(Exercise): Once you find the line with "subtotal: 22673.90 -> 20162.12", copy it and every line after it through the end of the entries below, exactly as written.

(Data shown):
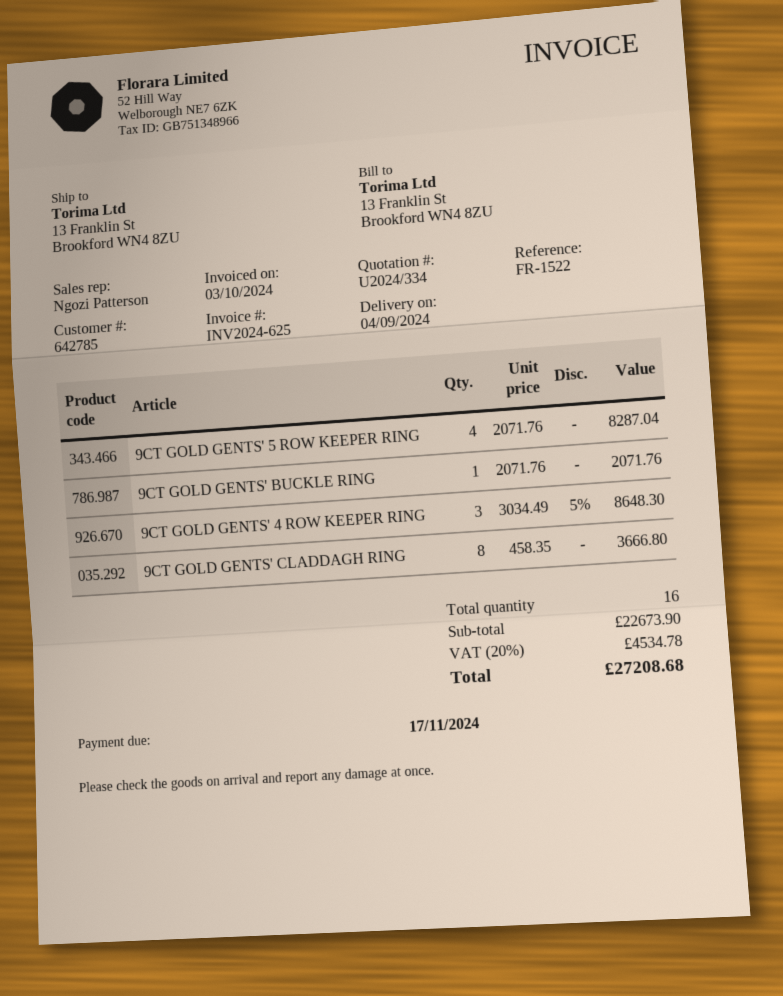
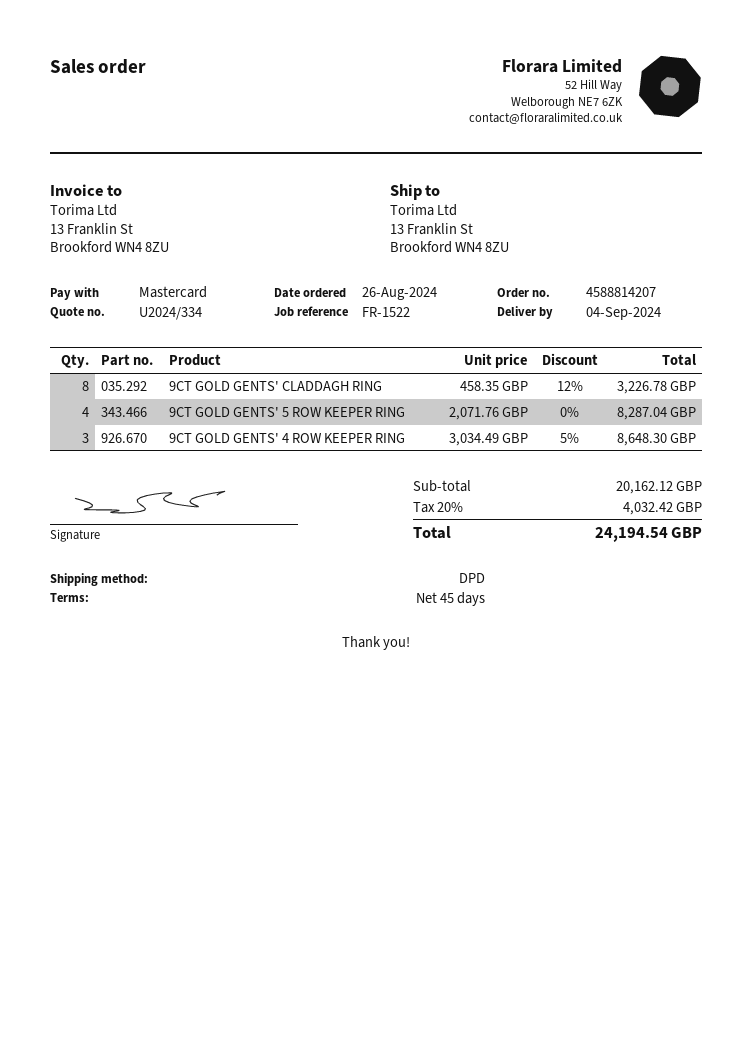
9CT GOLD GENTS' BUCKLE RING: 1 x 2071.76 = 2071.76 -> none
9CT GOLD GENTS' CLADDAGH RING: 8 x 458.35 = 3666.80 -> 8 x 458.35 - 12% = 3226.78
subtotal: 22673.90 -> 20162.12
tax: 20% = 4534.78 -> 20% = 4032.42
total: 27208.68 -> 24194.54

(The completed task):
subtotal: 22673.90 -> 20162.12
tax: 20% = 4534.78 -> 20% = 4032.42
total: 27208.68 -> 24194.54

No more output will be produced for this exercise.